Metadarkmatter

ANI-weighted placement uncertainty for detecting novel microbial diversity in environmental eDNA samples.

Overview

Metadarkmatter identifies novel bacterial taxa ("microbial dark matter") in metagenomic data using competitive read recruitment with ANI-weighted placement uncertainty. The tool distinguishes between true novelty and taxonomic ambiguity by analyzing both sequence divergence and phylogenetic placement confidence.

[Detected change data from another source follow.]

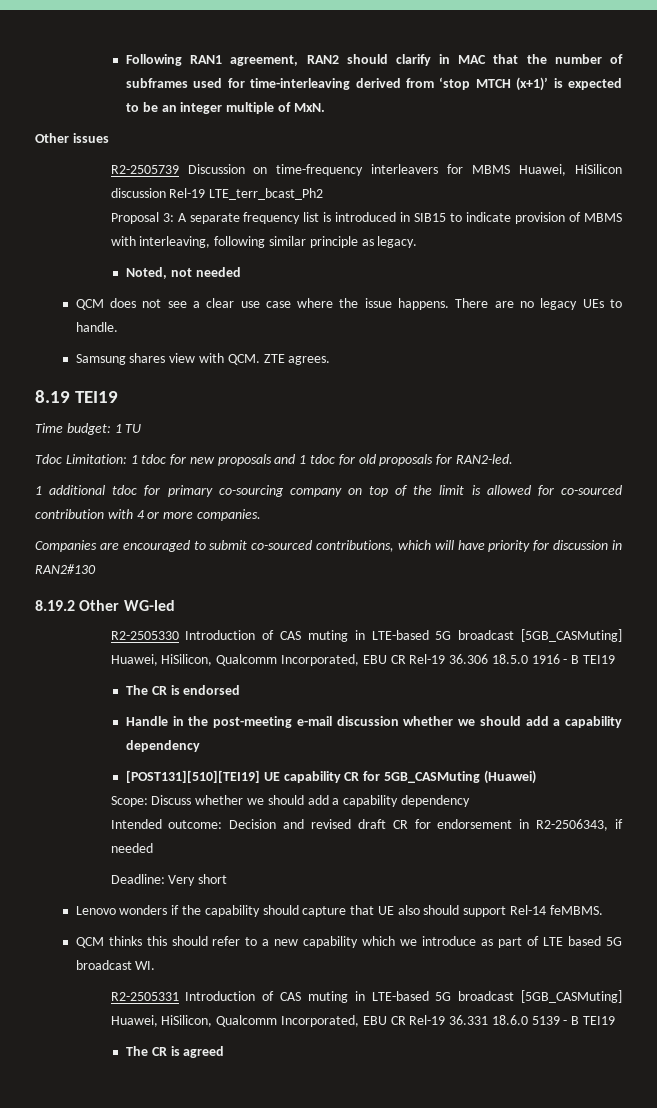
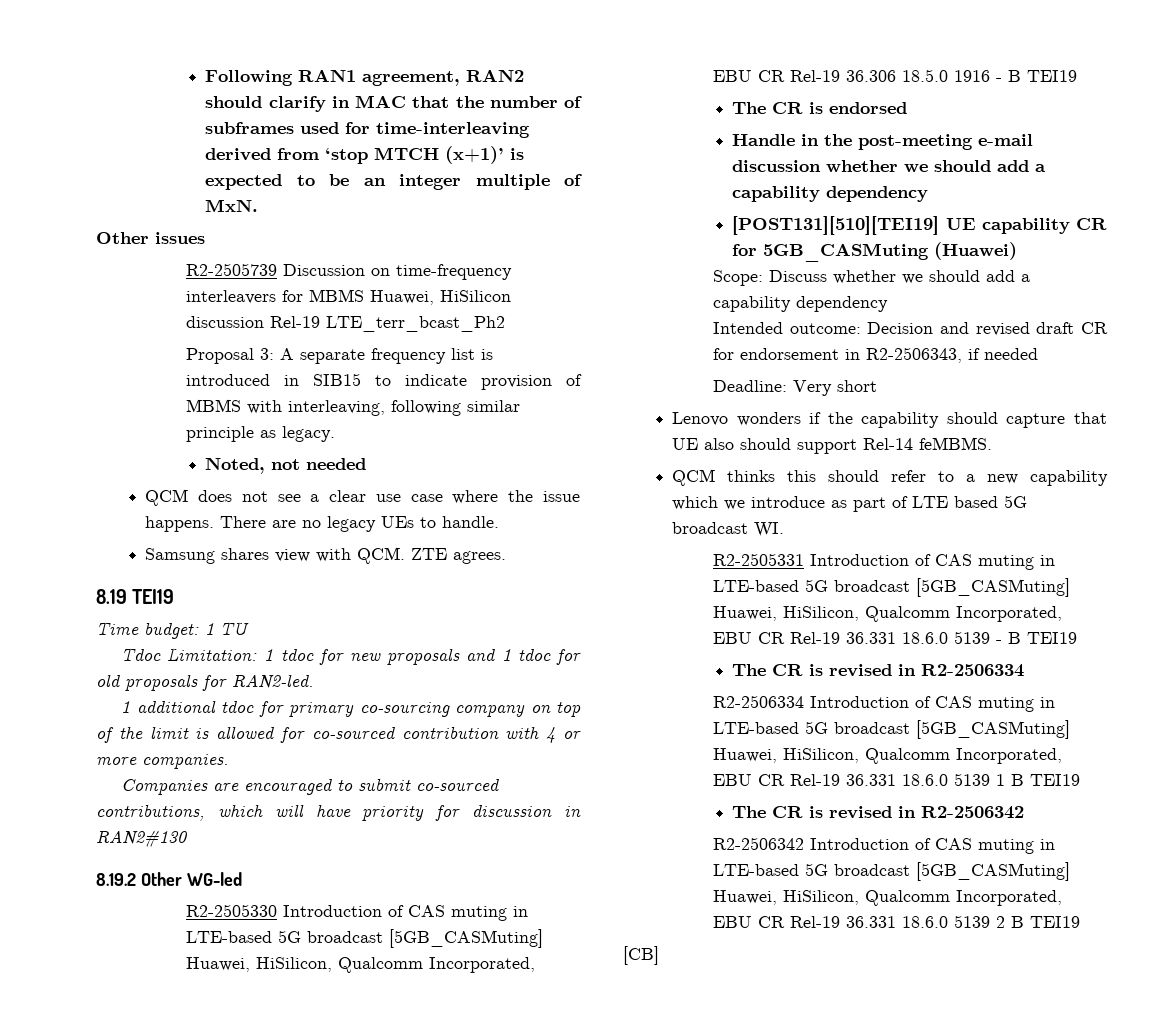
- The CR is agreed
+ The CR is revised in R2-2506334
+ R2-2506334 Introduction of CAS muting in LTE-based 5G broadcast [5GB_CASMuting] Huawei, HiSilicon, Qualcomm Incorporated, EBU CR Rel-19 36.331 18.6.0 5139 1 B TEI19
+ The CR is revised in R2-2506342
+ R2-2506342 Introduction of CAS muting in LTE-based 5G broadcast [5GB_CASMuting] Huawei, HiSilicon, Qualcomm Incorporated, EBU CR Rel-19 36.331 18.6.0 5139 2 B TEI19
+ [CB]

Core Innovation: Combines BLAST alignment with Average Nucleotide Identity (ANI) matrices to separate reads from genuinely novel taxa from reads that simply match multiple reference genomes with similar identity.

Key Metrics

Novelty Index (N): Sequence divergence from closest reference genome
Placement Uncertainty (U): Phylogenetic ambiguity based on ANI between competing genomes
Classification: Known Species, Novel Species, Novel Genus, or Conserved Region

How It Works

Competitive alignment: Reads aligned against all reference genomes simultaneously
ANI-weighted scoring: Top hits evaluated using genome-genome ANI matrix
Uncertainty quantification: Placement confidence computed from ANI between competing matches
Threshold-based classification: Literature-backed boundaries for species (95% ANI) and genus (75% ANI)

Installation

1. Install Python Package

# Clone repository
git clone https://github.com/FOI-Bioinformatics/metadarkmatter.git
cd metadarkmatter

# Install with pip
pip install -e .

Requirements: Python >= 3.11

2. Install External Tools

Metadarkmatter requires external bioinformatics tools. Install via conda/mamba:

conda create -n metadarkmatter -c conda-forge -c bioconda \
  kraken2 krakentools blast skani mmseqs2 diamond pyani
conda activate metadarkmatter

Core Tools:

Kraken2 + KrakenTools: Taxonomic read classification and extraction
BLAST+: Nucleotide alignment (accepts FASTQ directly)
skani: Fast ANI computation
MMseqs2: Fast sequence search for large datasets (>100K reads)
Diamond: Protein alignment and AAI computation (for protein mode)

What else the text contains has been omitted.